Realtime Kafka Ingestion Slows to Crawl When Number of Realtime Segments is High (5,000+)

67 views
Skip to first unread message

Daniel Nash

unread,
May 2, 2025, 9:46:15 AMMay 2
to Druid User
I feel like our system is pretty well tuned for the near realtime data flow we usually have, which is data that might span the last day to the last week.  On average, for our highest volume datasource, which is handling a kafka topic with 8 partitions, we might have 30-100 hourly realtime segments we are writing to and one indexing task handling all the partitions, writing between 1,000-1,500 records/s.  I've seen that a single task can easily handle up to ~10,000 records/s without too much issue (we sometimes get bursty data coming in) so long as the number of realtime segments is relatively low (less than a few hundred).  For background, we maintain data for the last year for all our datasources.

We had a situation the other day where someone refed data for a single user in our system that spanned the entire year.  Because our segments are hourly, we ended up generating over 8,000+ realtime segments.  The performance of the kafka ingestion task dropped dramatically, causing lag to build up, and our autoscaling configuration caused us to create more indexing tasks to split up the kafka topic partitions.  We eventually hit our max of 8 ingestion tasks, with each task showing only ~100 records/s throughput.  Since I know from past experience that a task could easily handle ~10,000 records/s without issue, I could not figure out why the performance was so terrible.  Our kafka lag just continued to grow and grow due to the low performance of the indexing tasks.  My only theory is that the high number of realtime segments was causing some kind of performance impact, maybe due to the coordination with zookeeper or something else.

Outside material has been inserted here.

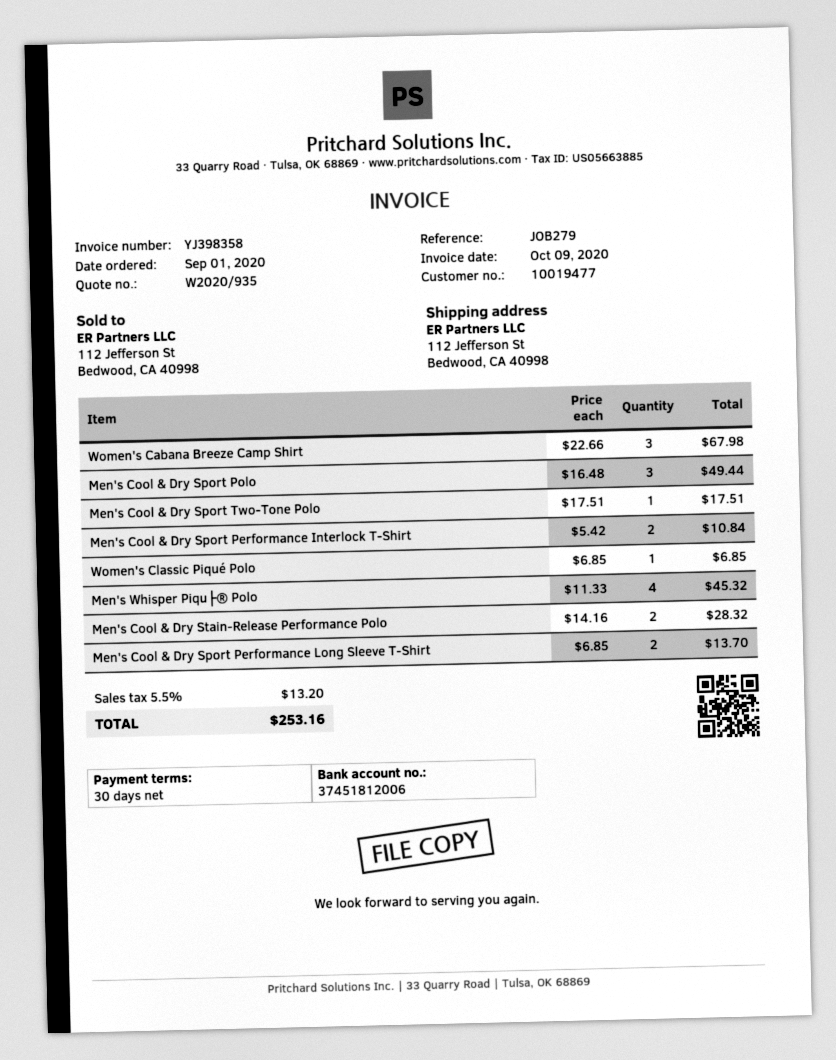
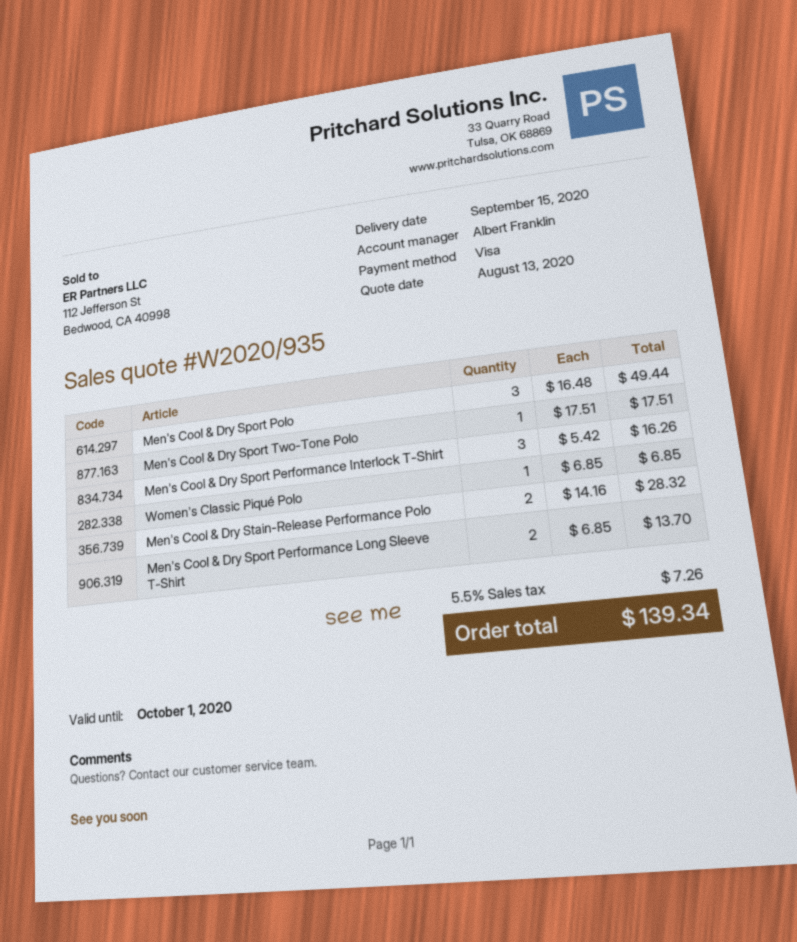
Women's Cabana Breeze Camp Shirt: 3 x 22.66 = 67.98 -> none
Men's Cool & Dry Sport Performance Interlock T-Shirt: 2 x 5.42 = 10.84 -> 3 x 5.42 = 16.26
Men's Whisper Piqu├® Polo: 4 x 11.33 = 45.32 -> none
tax: 5.5% = 13.20 -> 5.5% = 7.26
total: 253.16 -> 139.34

While having such a large number of realtime segments is not ideal, I also have to contend with the situation that our system will sometimes see data spanning large periods of time that must be dealt with.  I'm trying to figure out what it was about the above situation that was causing the performance degradation and what I can tweak to get around it.

Any thoughts appreciated.

~Dan

John Kowtko

unread,
May 2, 2025, 12:11:21 PMMay 2
to Druid User
Hi Dan,

Each real-time segment represents a different time interval that is actively being ingested into.   Each of these segment requires some infrastructure to be created within  the ingestion task, including buffers to hold initial data it is fetched.

The best practice I use is to limit the number of real-time segments per task to maybe a few dozen.  Above that it can start to bog down the ingestion task unnecessarily.

So, how to help reduce the number of real-time tasks in streaming ingestion?  I can think of a few strategies here:

 * send in your backfill data in chronological order, loading up only a few intervals of data at a time, and waiting for the ingestion tasks to rollover which will release older intervals that you have finished backfilling

 * Choose a larger segment granularity for the initial ingestion so there are fewer intervals overall to deal with

 * do your backfills using batch ingestion instead of streaming.

Let us know if any of those tactics are feasible for your situation.

Thanks.  John

Daniel Nash

unread,
May 5, 2025, 10:00:38 AMMay 5
to druid...@googlegroups.com
John, thank you very much for some great ideas.  I don't think we'd be able to implement your first suggestion just due to the amount of data we'd have to buffer, but I think the last two might be possibilities.

> Do your backfills using batch ingestion instead of streaming.

Would I be correct in assuming that a large number of hourly segments created during batch ingestion would not have the same performance impact as what I saw during realtime ingestion?

Our initial data flows through a few microservices for characterization and enrichment before ending up in Druid.  I think the easiest way to accomplish the refeeds as batch ingestion might be to insert a final microservice that would filter these older messages out of the Kafka topic feeding our realtime Druid ingestion task and write those out to disk to be batch ingested.  Our refeeds go through that whole processing flow, so it wouldn't be easy to distinguish the refeeds from the more realtime data other than by date.  This idea seems the most promising and I'll continue thinking on that.

> Choose a larger segment granularity for the initial ingestion so there are fewer intervals overall to deal with.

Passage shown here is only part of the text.